• **What is expected**
Find the string "become" in the entries and copy each line that has it.

• **Saved entries**
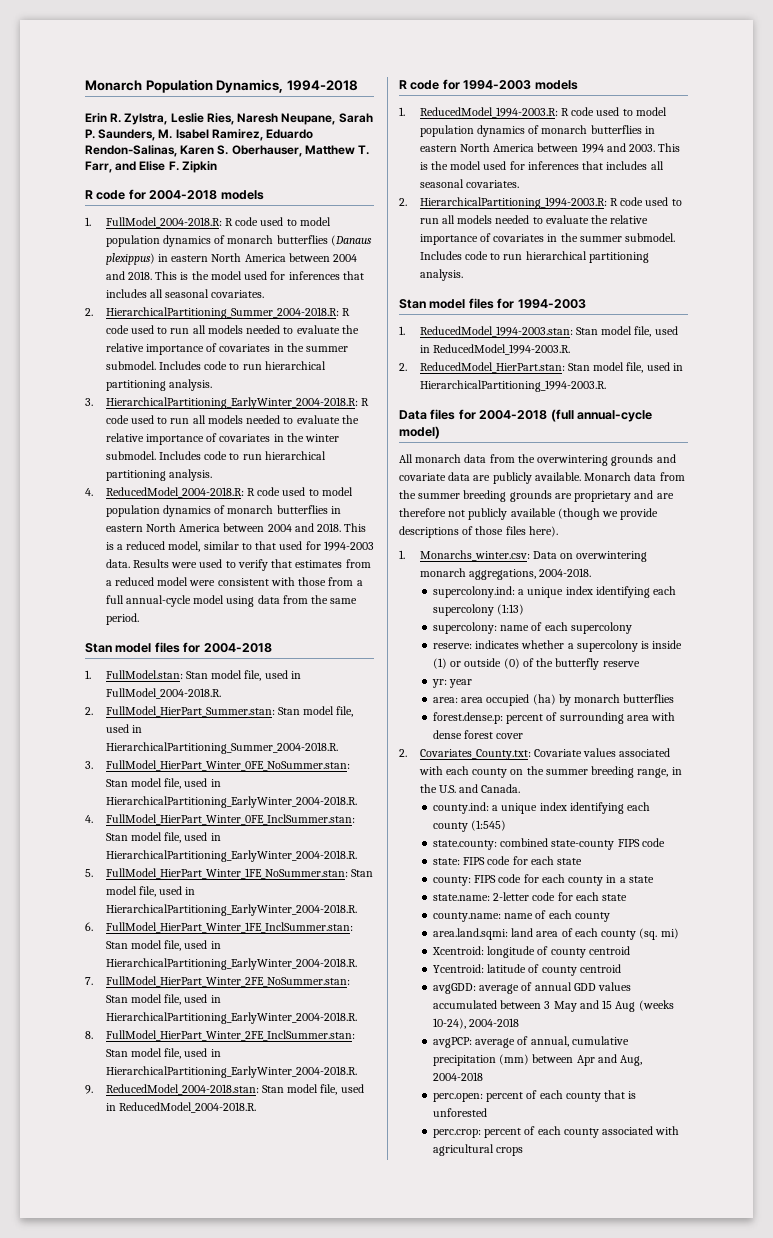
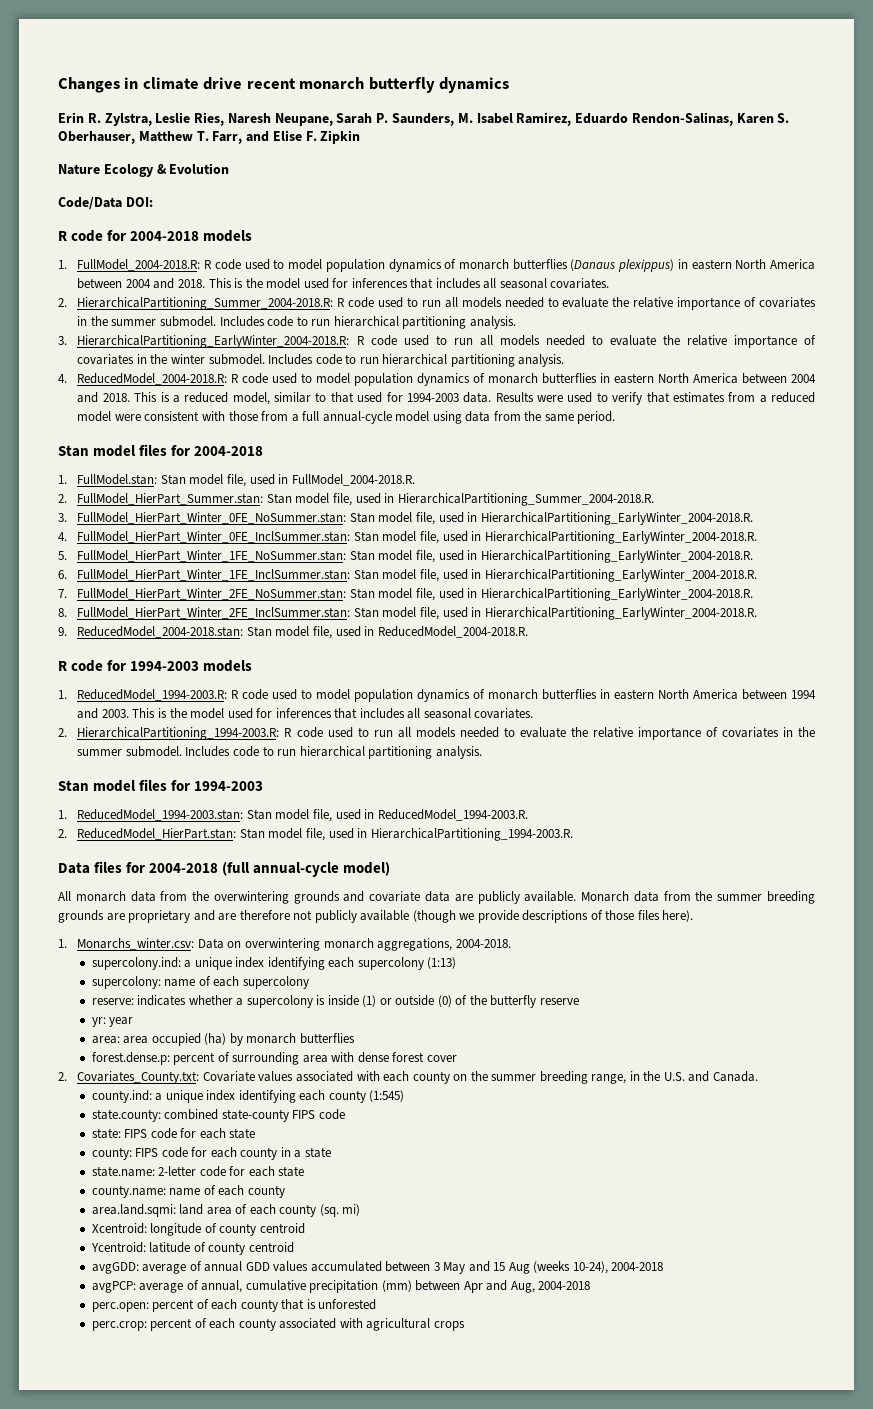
[85,79,358,93] Monarch Population Dynamics, 1994-2018 -> [58,77,510,93] Changes in climate drive recent monarch butterfly dynamics
(217, 167) none -> [58,163,230,177] [58,197,153,210] // Nature Ecology & Evolution // Code/Data DOI:

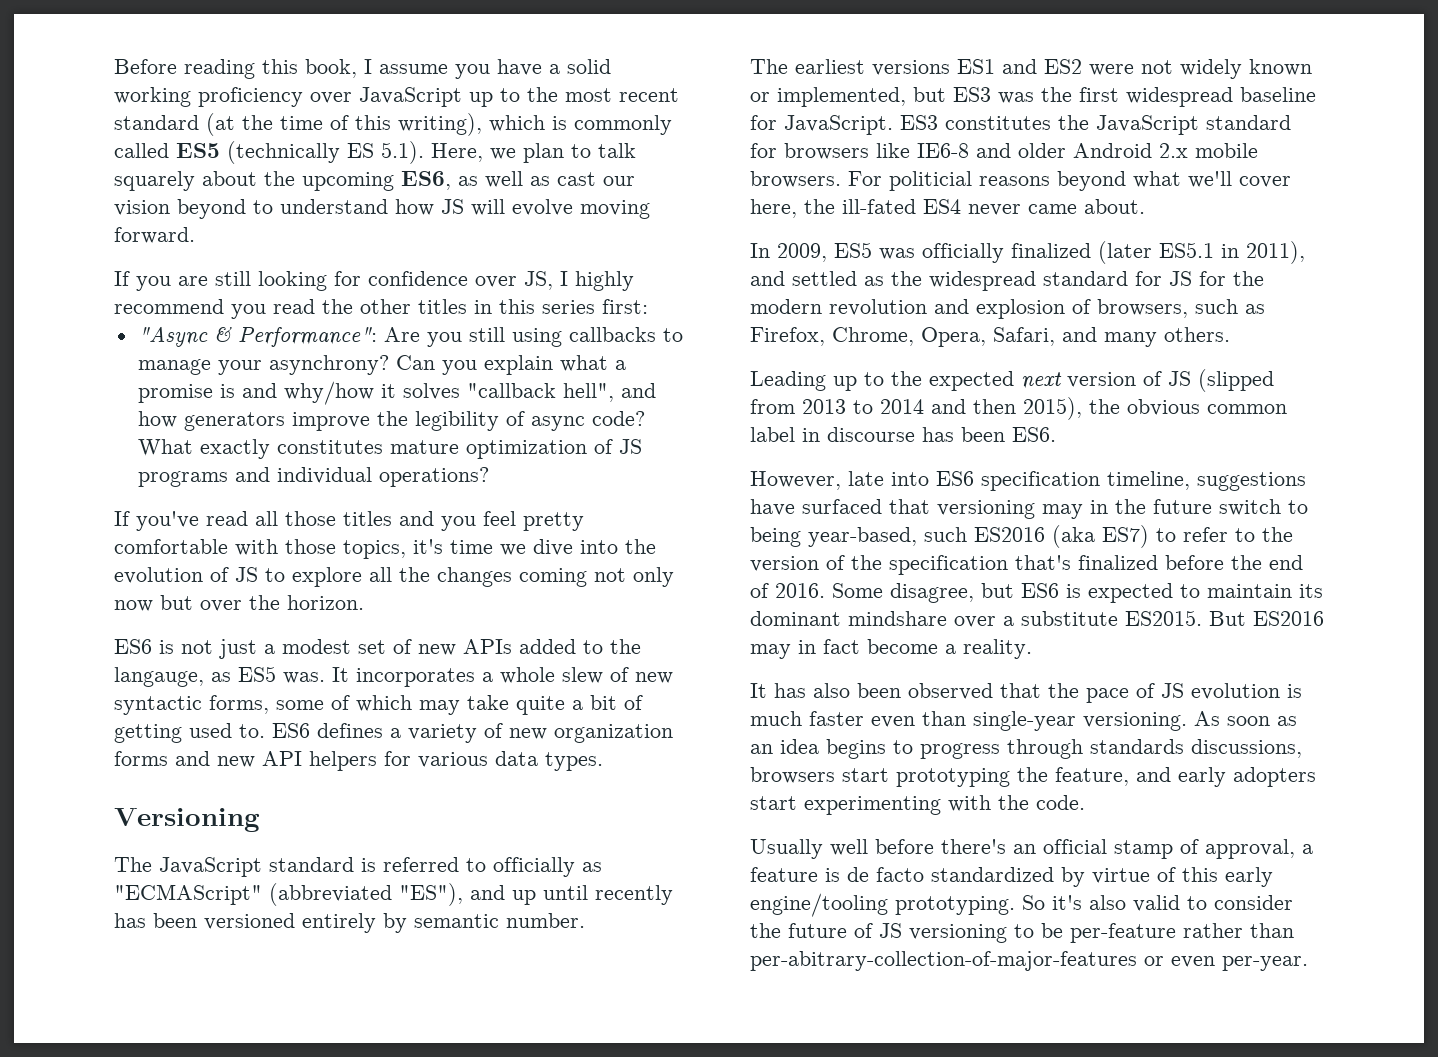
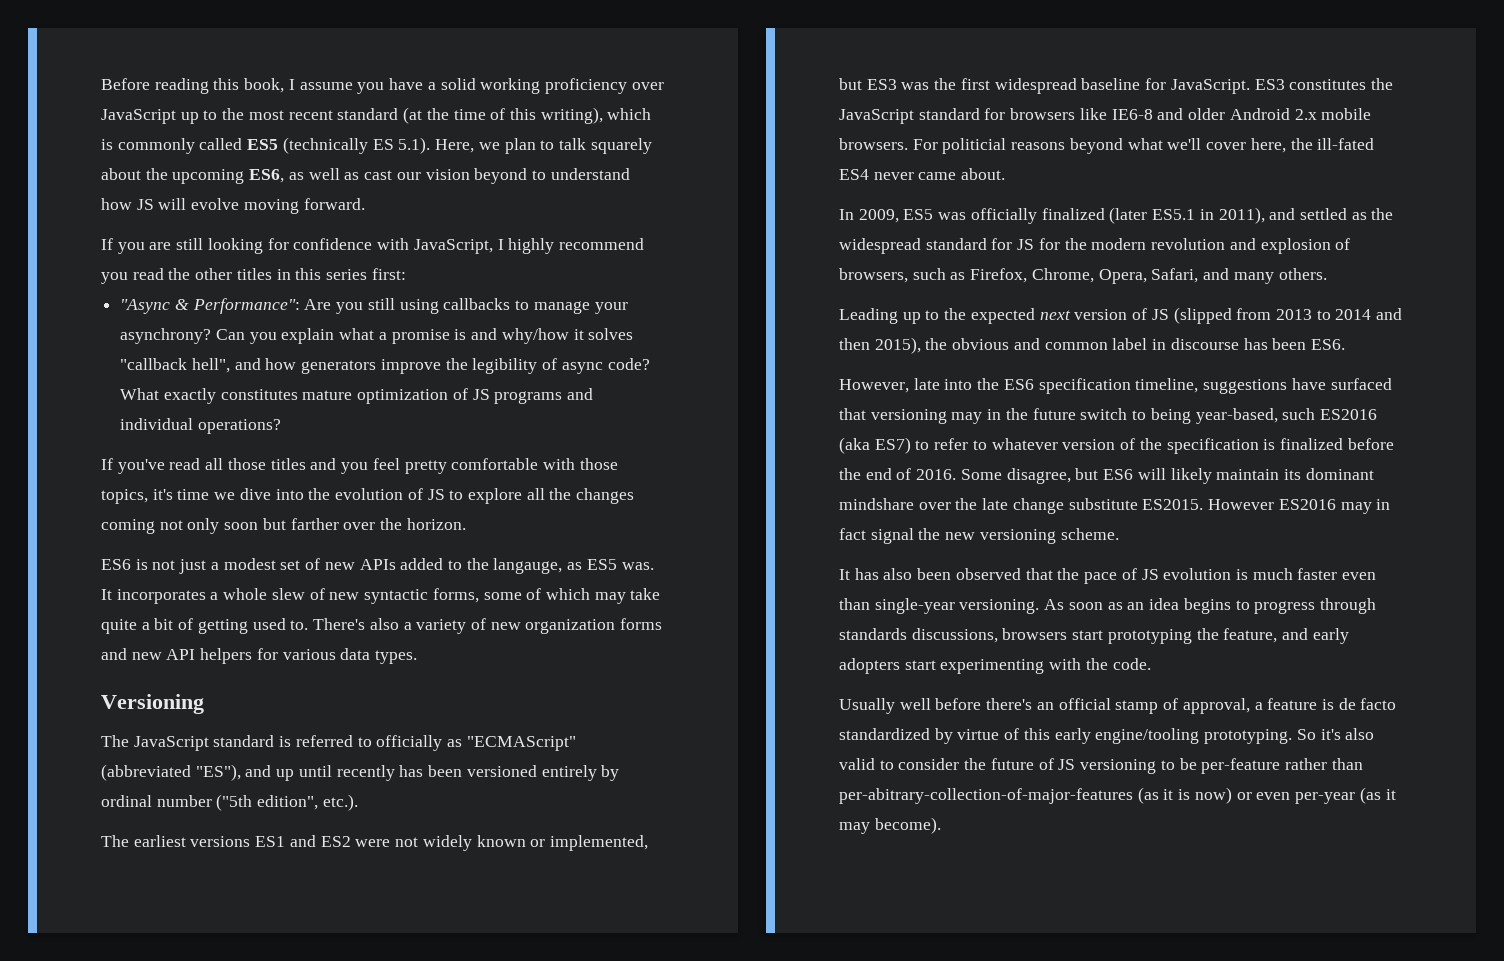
[475,271,553,290] over JS, -> [377,238,493,254] with JavaScript,
[114,595,193,612] now but -> [224,518,339,530] soon but farther
[272,723,383,738] ES6 defines -> [313,618,399,630] There's also
[414,913,585,928] semantic number. -> [101,794,358,811] ordinal number ("5th edition", etc.).
(1200, 407) none -> [1013,338,1040,350] and
(929, 479) none -> [977,378,1000,390] the
[1262,527,1293,542] the -> [991,438,1058,450] whatever
[1015,555,1071,570] that's -> [1263,439,1276,450] is
[1066,583,1200,603] is expected to -> [1137,468,1212,484] will likely
[1003,616,1014,626] a -> [955,498,1064,514] the late change
[1209,611,1246,626] But -> [1208,499,1275,510] However
[867,639,1032,659] become a reality. -> [870,528,1119,544] signal the new versioning scheme.
[1144,956,1308,971] or even per-year. -> [1137,787,1396,804] [839,817,941,834] (as it is now) or even per-year (as it may become).

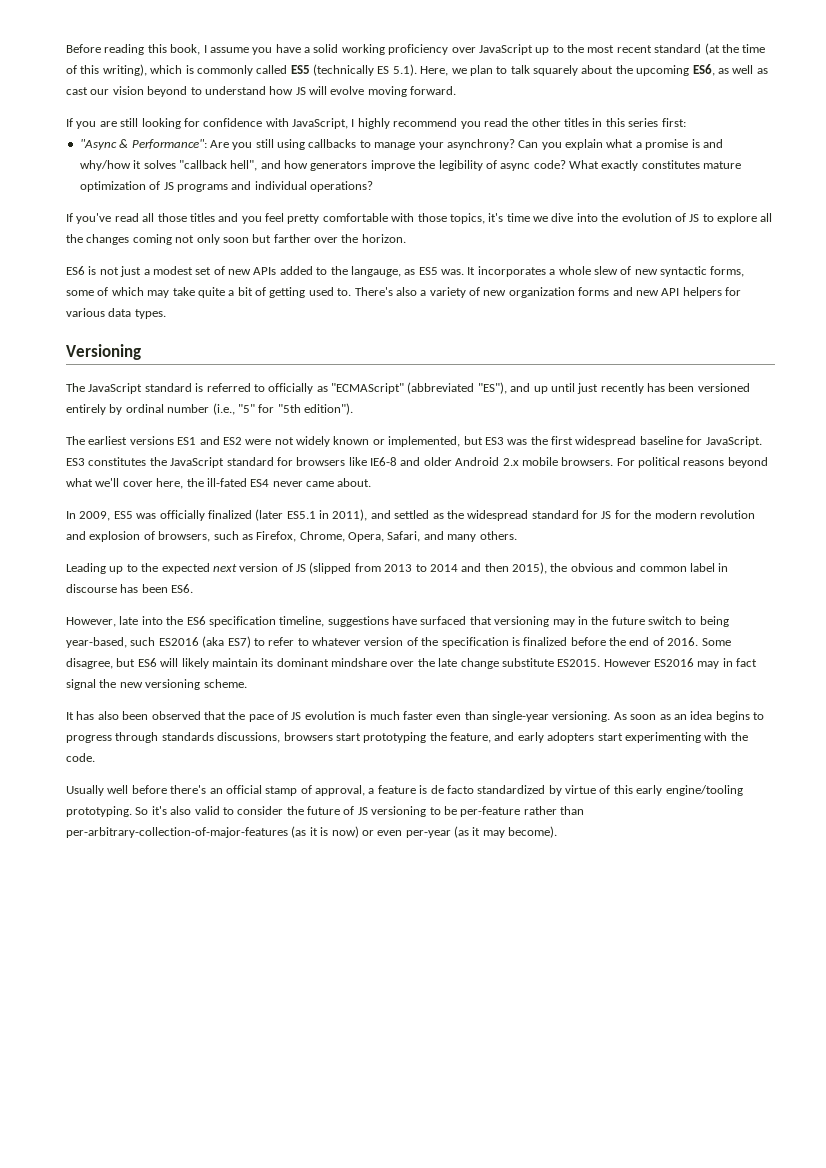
(332, 771) none -> [577,383,599,394] just
[216,794,358,811] ("5th edition", etc.). -> [212,403,353,415] (i.e., "5" for "5th edition").
[942,138,1007,154] politicial -> [638,457,680,468] political
[839,788,1133,804] per-abitrary-collection-of-major-features -> [66,827,288,838] per-arbitrary-collection-of-major-features

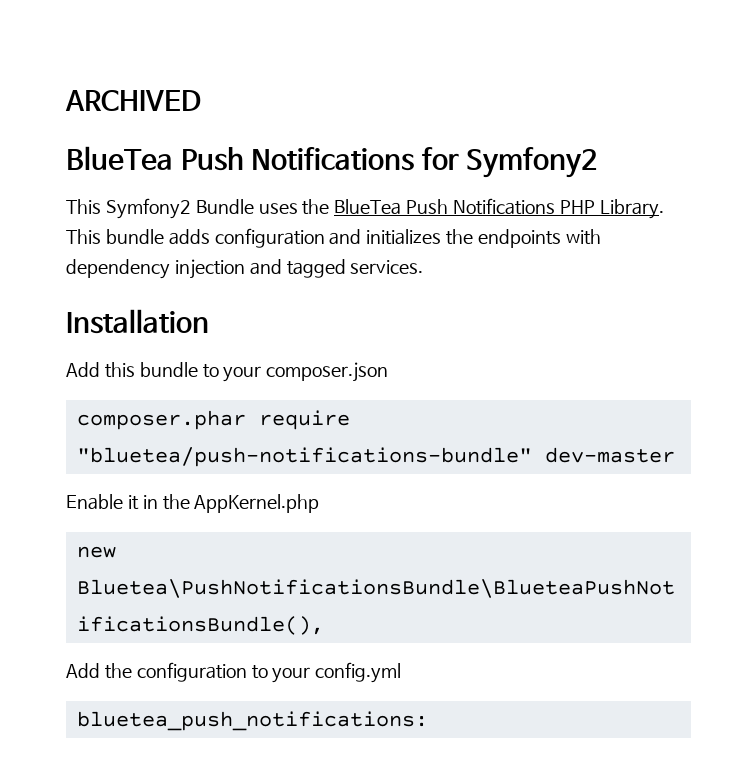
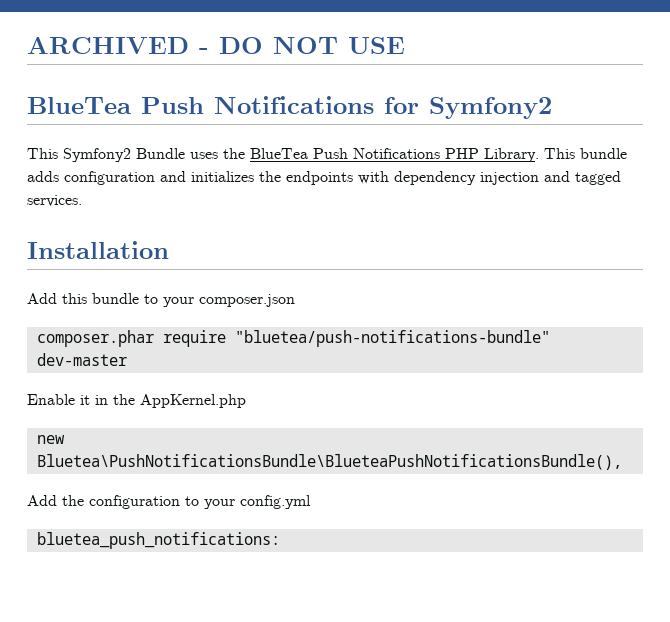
(201, 100) none -> [199,37,405,54] - DO NOT USE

• **Solution to this task**
[867,639,1032,659] become a reality. -> [870,528,1119,544] signal the new versioning scheme.
[1144,956,1308,971] or even per-year. -> [1137,787,1396,804] [839,817,941,834] (as it is now) or even per-year (as it may become).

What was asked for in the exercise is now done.